The project is part of MOOC course 'Data Structures and Performance' under Specialization 'Object Oriented Java Programming: Data Structures and Beyond' offered by University of California, San Diego. Aim of this project is to build a smart text editor/processor that incorporates “intelligent” behaviors of modern-day text interfaces including autocomplete, flagging misspelled words and spelling auto-correct.
The code being developed here is what’s called “back-end” code, in that I worked with the text, and not directly with any user interface components. This facilitates to focus and really dig in and experiment with the different data structures learnt and analyze running times for each of them. A snazzy user interface (aka “front-end”) is provided so that a user can see the application of all of the functionality she implements.
- Calculate Flesch score, which indicates how easy to read is the text.
- The Flesch Readability Score is a measure of the reading complexity of a piece of text (developed by author Rudolf Flesch) that approximates how easy a piece of text is to read based on the number of sentences, words and syllables in that text. Higher scores indicate text that is simple to read, while lower scores indicate more complex text.
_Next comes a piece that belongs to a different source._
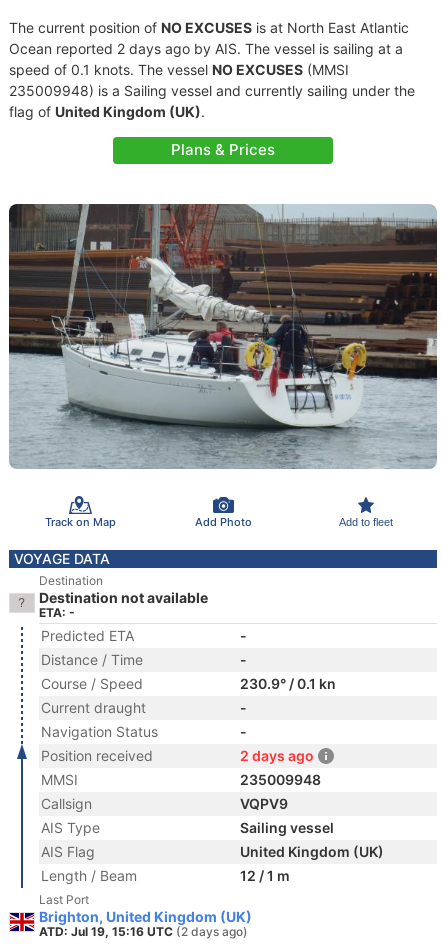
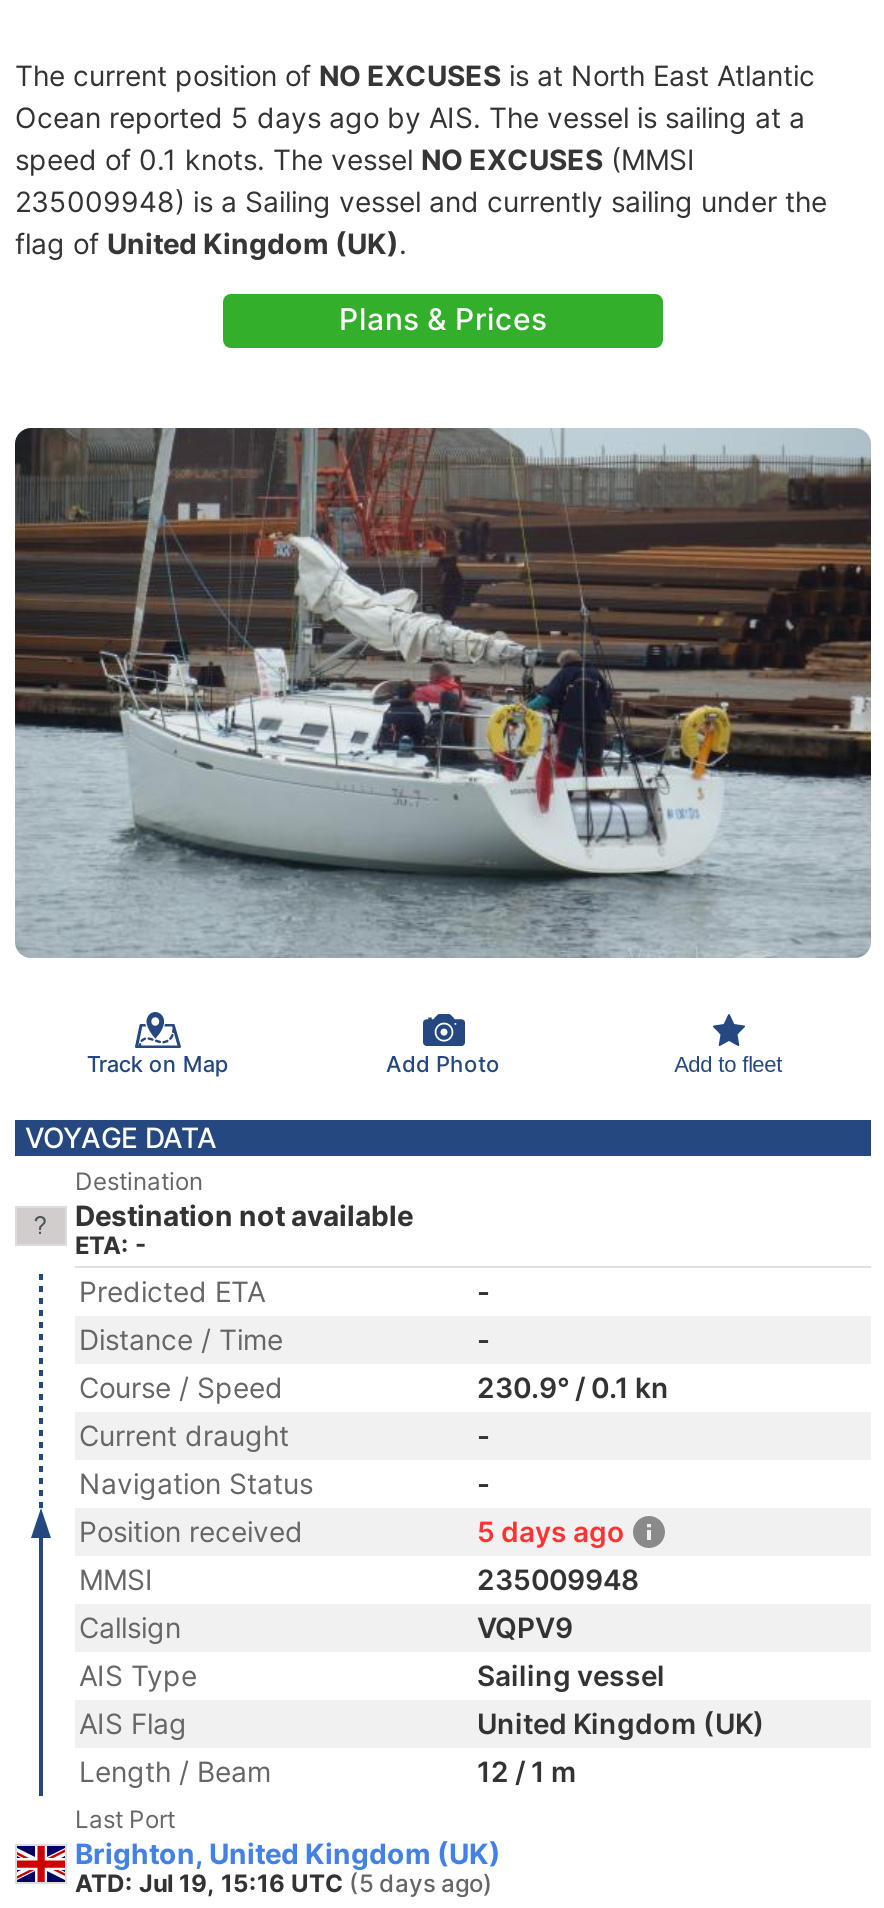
[9,40,403,57] Ocean reported 2 days ago by AIS. The vessel is sailing at a -> [15,100,805,134] Ocean reported 5 days ago by AIS. The vessel is sailing at a
[240,747,314,764] 2 days ago -> [477,1514,625,1548] 5 days ago
[39,924,248,939] ATD: Jul 19, 15:16 UTC (2 days ago) -> [75,1868,493,1898] ATD: Jul 19, 15:16 UTC (5 days ago)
- Optimize the implementation of the Document class and then measure how much faster the new implementation is.
- Implementate EfficientDocument such that code counts the number of words, sentences and syllables in the document and store these values in the appropriate member variables so that when the method is over, they never have to be re-calculated.
- Determine and plot how much faster EfficientDocument is than BasicDocument in computing a single Flesch score for a document by calculating the Big-O running time of the code to compute the Flesch score for BasicDocument and EfficientDocument.
- src/document/BasicDocument.java
- src/document/EfficientDocument.java
- src/document/DocumentBenchmarking.java
- Implement and Test a Linked List Data Structure
- Implement Markov Text Generator that -
- Train the data by adding the sourceText and building a list of list-nodes where each list-node contains a word and list of all of its 'nextWords'.
- Generate a text (of size based on number of words requested) by randomly choosing 'nextWord' from list of list-nodes.
- src/textgen/MyLinkedList.java
- src/textgen/MarkovTextGenerator.java
- src/textgen/MarkovTextGeneratorLoL.java
- Implement a dictionary of words of using a LinkedList vs a Binary Search Tree and compare the performance.
- Check if a word is in dictionary (in both DS LinkedList and BST). If not, flag misspelled words.
- Calculate the running time to find words in each Dictionary implementation by running the DictionaryBenchmarking class.
- src/spelling/DictionaryLL.java
- src/spelling/DictionaryBST.java
- src/spelling/DictionaryBenchmarking.java
- implement a Trie data structure to enable the autocomplete functionality of the text editor.
- Use a trie data structure to store the words in a dictionary and use the breadth first search algorithm to implement predictCompletions method that returns list of words from typed String.